The New Mutants is a poor man's It. Five teenagers are forced to confront their darkest fears by supernatural forces, while coming to terms with their own guilt and fear of their burgeoning powers. If you think that sounds good, watch the movie's first trailer from 2017. That trailer has stakes, tension, and some imaginative and frightening images. You will get none of these things in The New Mutants' 98-minute runtime. You'll get bad quips, badly CGI-ed eyes, and a rising sense of dread that there's a slim chance you've risked your life in a pandemic to watch this movie.
There's very few redeeming factors to this film. Maisie Williams manages to squeak out a better performance despite the film's writing. The film's poster is pretty cool. Both Sunspot and Magik are pretty nifty visual representations of their comic book counterparts. That's it. That's all. And most people won't know their Sunspots from their Sunfires, so really, if you haven't read the comics, the best you can hope for is Arya Stark going Wolfman.
The most painful part about The New Mutants is that all the pieces are there. The five characters and their respective fears are all ample fruit for drama and character growth. And the concept of a horror superhero movie remains exciting as a concept. Five underpowered youths use their wits and teamwork to survive in a house of horrors sounds good to me. But every element of this movie refuses to be interesting.

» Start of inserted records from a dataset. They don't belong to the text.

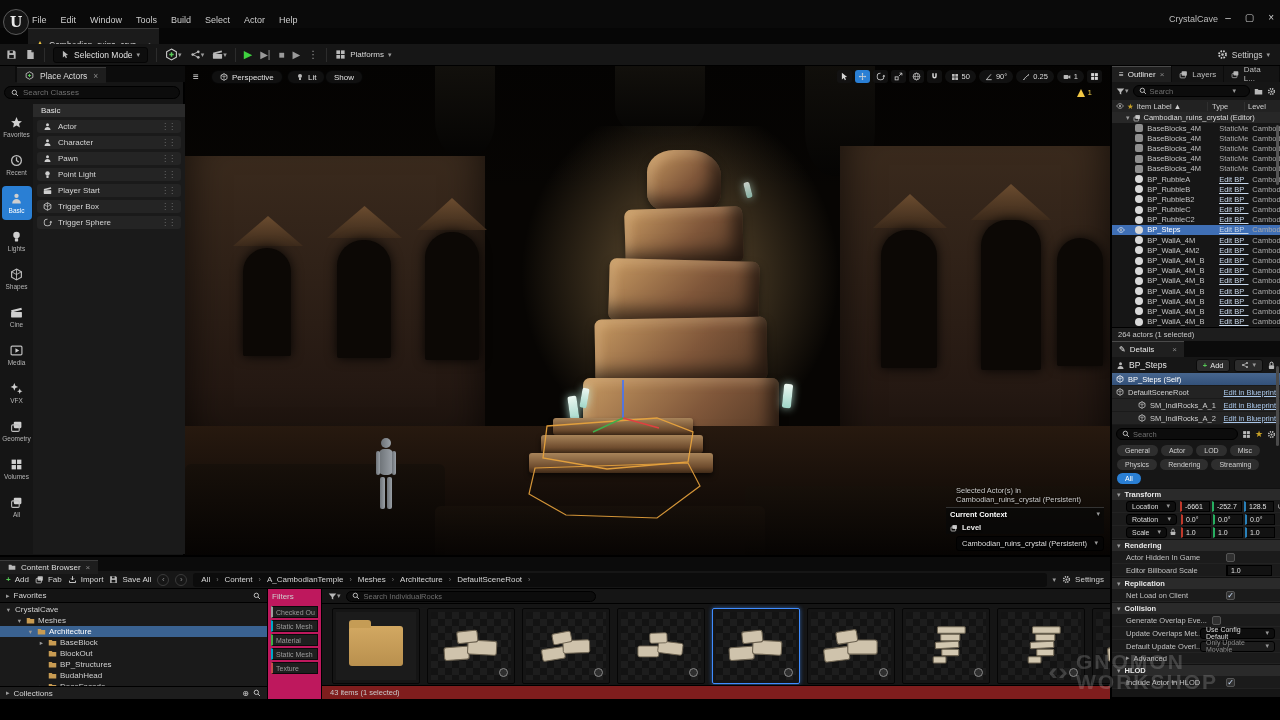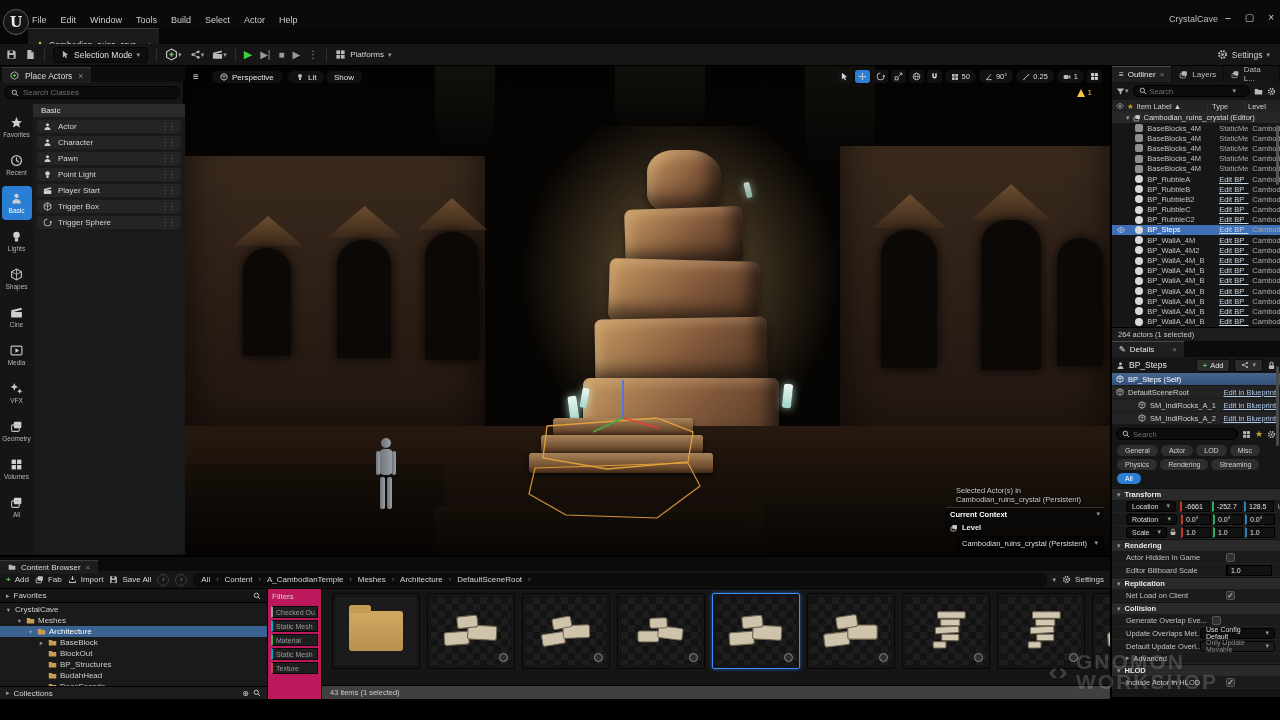--- a/index.html
+++ b/index.html
@@ -31,21 +31,21 @@
   #toolbar { left:0; top:44px; width:1280px; height:22px; background:#161616; border-bottom:1px solid #000; display:flex; align-items:center; gap:8px; padding:0 6px; }
   .tb-sep { width:1px; height:14px; background:#2c2c2c; }
   .pill { background:#0e0e0e; border:1px solid #050505; border-radius:3px; height:16px; display:inline-flex; align-items:center; gap:4px; padding:0 7px; font-size:8.5px; color:#e0e0e0; }
   .caret { font-size:7px; color:#9a9a9a; }
   .play { color:#3fd13f; font-size:11px; }
   .playdim { color:#9a9a9a; font-size:10px; }
   #tb-right { position:absolute; right:10px; display:flex; align-items:center; gap:4px; font-size:8.5px; color:#d0d0d0;}
 
   
   #place { left:0; top:66px; width:185px; height:489px; background:#151515; border-right:2px solid #000; }
-  #place-tab { left:0; top:0; width:185px; height:16px; background:#0c0c0c; }
+  #place-tab { left:15px; top:0; width:185px; height:16px; background:#0c0c0c; }
   #place-tab .tab { display:inline-flex; gap:6px; align-items:center; height:16px; margin-left:2px; padding:0 8px; background:#1d1d1d; border-top:1px solid #3a3a3a; font-size:8.5px; color:#ddd; }
   #place-search { left:4px; top:20px; width:176px; height:13px; background:#0c0c0c; border:1px solid #000; border-radius:7px; display:flex; align-items:center; gap:4px; padding:0 6px; }
   #place-search input { width:130px; font-size:8px; }
   #rail { left:0; top:38px; width:33px; height:450px; display:flex; flex-direction:column; align-items:center; gap:4px; padding-top:6px; }
   .rail-it { width:30px; height:34px; border-radius:4px; display:flex; flex-direction:column; align-items:center; justify-content:center; gap:2px; color:#bdbdbd; }
   .rail-it .lbl { font-size:6.5px; color:#b5b5b5; }
   .rail-it.active { background:#2a7fd4; }
   .rail-it.active .lbl { color:#fff; }
   .rail-it svg { width:13px; height:13px; fill:#cfcfcf; }
   #place-list { left:33px; top:38px; width:152px; height:450px; background:#1a1a1a; }
@@ -179,21 +179,21 @@
   .tile.r6 .wallart, .tile.r7 .wallart { display:block; }
   .tile.r2 svg { transform:rotate(-5deg) scale(.92); }
   .tile.r3 svg { transform:rotate(4deg) scale(.85); }
   .tile.r5 svg { transform:rotate(-3deg) scale(1.02); }
   .tile.r8 svg { transform:scale(1.05); }
   .tile:not(.folder) .thumb::after { content:""; position:absolute; right:3px; bottom:3px; width:7px; height:7px; border-radius:50%; background:#2e2e2e; border:1px solid #8a8a8a; }
   .tile.folder .thumb { background:#1b1b1b; }
   .foldart { width:54px; height:40px; background:linear-gradient(180deg,#d2a862,#b9904e); border-radius:3px; position:relative; }
   .foldart::before { content:""; position:absolute; left:0; top:-6px; width:22px; height:8px; background:#c59c55; border-radius:3px 3px 0 0; }
   .tile .foldart { display:none; } .tile.folder .foldart { display:block; }
-  #cb-status { height:14px; background:#404040; border-top:1px solid #000; display:flex; align-items:center; font-size:7.5px; color:#c9c9c9; padding:0 8px; }
+  #cb-status { height:14px; background:#7f1d1d; border-top:1px solid #000; display:flex; align-items:center; font-size:7.5px; color:#c9c9c9; padding:0 8px; }
 
   
   #wm { left:1048px; top:652px; width:220px; display:flex; align-items:center; gap:8px; opacity:.22; color:#cfcfcf; z-index:50; pointer-events:none; }
   #wm .mark { font-size:30px; font-weight:700; transform:scaleY(.8); }
   #wm .t1 { font-size:21px; font-weight:700; letter-spacing:2px; line-height:20px; }
 </style>
 </head>
 <body>
 
 <svg width="0" height="0" style="position:absolute">
@@ -1410,20 +1410,34 @@
         <div>
 
         <div class="ftag gray">Checked Ou</div>
             <div class="ftag cyan">Static Mesh</div>
             <div class="ftag green">Material</div>
             <div class="ftag cyan">Static Mesh</div>
             <div class="ftag red">Texture</div>
           </div>
       </div>
       <div id="cb-main">
+        <div id="asset-search">
+          <span class="ic">
+              <svg class="sic" style="width:9px;height:9px">
+                <use href="#i-funnel"></use>
+              </svg>
+              <span class="caret">▾</span>
+            </span>
+          <span class="box">
+            <svg class="sic" style="width:8px;height:8px">
+                <use href="#i-search"></use>
+              </svg>
+            <input placeholder="Search IndividualRocks" style="">
+          </span>
+        </div>
         <div id="tiles">
 
             <div class="tile folder">
               <div class="thumb">
                 <div class="foldart"></div>
 
               </div>
             </div>
 
             <div class="tile r1">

With its bland cinematography, uninspired set design, and lackadaisical editing, every bit of tension is undercut. In a movie that was pitched as scary, there's not a single scare to be found.

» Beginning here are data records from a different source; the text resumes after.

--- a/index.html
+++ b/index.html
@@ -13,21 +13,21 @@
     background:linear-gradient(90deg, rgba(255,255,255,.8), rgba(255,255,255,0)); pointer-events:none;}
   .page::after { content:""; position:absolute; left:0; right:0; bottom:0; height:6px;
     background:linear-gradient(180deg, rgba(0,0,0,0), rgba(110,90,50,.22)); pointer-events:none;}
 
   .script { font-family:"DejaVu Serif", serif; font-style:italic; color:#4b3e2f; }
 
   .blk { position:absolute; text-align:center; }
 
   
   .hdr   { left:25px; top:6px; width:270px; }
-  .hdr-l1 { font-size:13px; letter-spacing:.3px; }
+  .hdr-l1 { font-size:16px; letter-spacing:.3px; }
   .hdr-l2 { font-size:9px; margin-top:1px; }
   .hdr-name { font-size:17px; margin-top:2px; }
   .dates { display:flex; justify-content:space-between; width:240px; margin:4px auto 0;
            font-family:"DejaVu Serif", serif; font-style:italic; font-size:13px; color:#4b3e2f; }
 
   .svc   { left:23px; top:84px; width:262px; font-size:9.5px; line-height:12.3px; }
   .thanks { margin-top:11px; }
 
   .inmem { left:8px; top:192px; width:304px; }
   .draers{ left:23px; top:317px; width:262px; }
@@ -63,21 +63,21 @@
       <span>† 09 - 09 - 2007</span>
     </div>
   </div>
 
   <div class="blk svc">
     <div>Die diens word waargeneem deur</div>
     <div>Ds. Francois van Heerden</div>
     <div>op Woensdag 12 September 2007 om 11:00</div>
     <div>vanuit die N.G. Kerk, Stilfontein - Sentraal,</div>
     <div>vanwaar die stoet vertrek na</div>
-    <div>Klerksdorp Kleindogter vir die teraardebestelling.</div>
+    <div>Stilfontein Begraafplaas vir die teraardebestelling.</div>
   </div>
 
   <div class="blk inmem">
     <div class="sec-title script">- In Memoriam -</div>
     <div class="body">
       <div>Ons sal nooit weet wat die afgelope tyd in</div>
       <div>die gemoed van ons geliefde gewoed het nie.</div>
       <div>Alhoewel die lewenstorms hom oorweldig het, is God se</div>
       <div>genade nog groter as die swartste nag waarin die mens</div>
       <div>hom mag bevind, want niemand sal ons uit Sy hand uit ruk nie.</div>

The closest we get to a genuine fright is early on, when Maisie Williams enters an empty confessional booth to confess to her sins. Halfway through, the church doors slam and an eerie noise travels through the pews. After a tense few seconds, the other door opens. But there's no one behind. The shot lingers on the empty space where the priest should be.
Then Maisie Williams runs screaming out and the entire booth clatters with its doors flapping in time to screams of "WITCH WITCH", looking like a background character from Lumiere's Be Our Guest.
The New Mutants was my last hope in the coming onslaught of identical Marvel movies without a single tonal deviation. But now it's come and it's gone, leaving in its wake no change or impact. So, Fox, goodbye. You gave us 13 X-Men films and you should have given us maximum 6. It's truly incredible, that even in death, you still found it in you to disappoint.